Search code examples
pythonbashtensorflowkerasqsub

Printing training progress with Keras using QSUB and a bash file


I'm able to run a python script that trains a model using Keras/Tensorflow with the following bash script:

#!/bin/bash
#PBS -N Tarea_UNET
#PBS -l nodes=1:ppn=4:gpus=1
cd $PBS_O_WORKDIR
source $ANACONDA3/activate inictel_uni
python U-NET.py

Inside "U-NET.py" the training function goes like this:

history=model.fit(train_B,train_A, epochs = 200, batch_size = 20, validation_split=0.052631578, shuffle=True)

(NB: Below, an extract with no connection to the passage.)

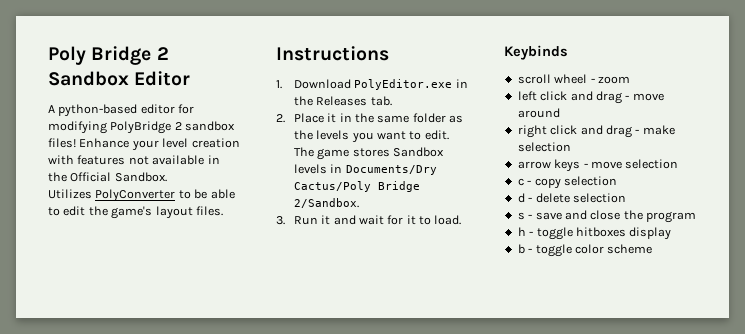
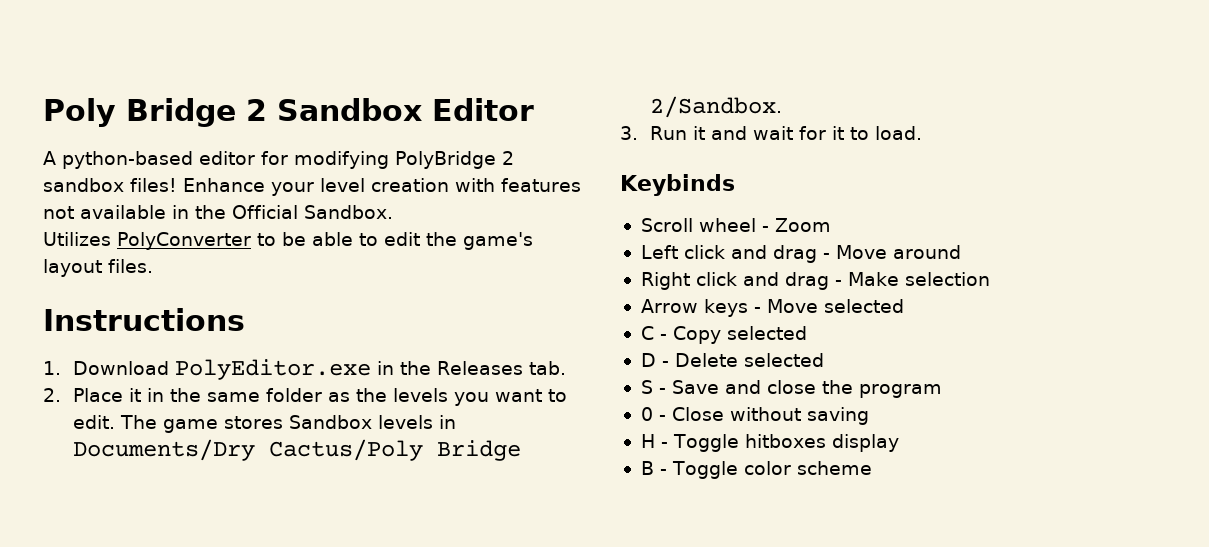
[517,74,551,84] scroll -> [640,218,693,232] Scroll
[597,76,630,84] [517,91,664,104] zoom // left click and drag - move -> [774,218,831,232] [640,245,887,263] Zoom // Left click and drag - Move
[517,125,675,138] [517,142,571,152] [517,161,551,169] right click and drag - make selection // arrow -> [640,272,990,290] [640,299,698,313] Right click and drag - Make selection // Arrow
[590,159,679,169] [517,176,617,189] [517,193,626,203] [517,210,696,223] [517,227,573,240] move selection // c - copy selection // d - delete selection // s - save and close the program // h - toggle -> [766,299,904,313] [640,326,807,344] [640,353,824,367] [640,380,942,398] [640,407,869,425] [640,434,739,452] Move selected // C - Copy selected // D - Delete selected // S - Save and close the program // 0 - Close without saving // H - Toggle
[517,244,572,257] b - toggle -> [640,461,738,479] B - Toggle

The problem is I can't visualize the training progress that helps me to monitor the metrics or see the estimated training time and I've got to wait until the whole process finishes. "qstat" gives me only the time it has been running the code, so it's useless. Do you have any ideas?


Solution

  • One simple approach is to provide a callback for Keras to invoke at the right times. You can do whatever logging, progress reporting you want in this callback.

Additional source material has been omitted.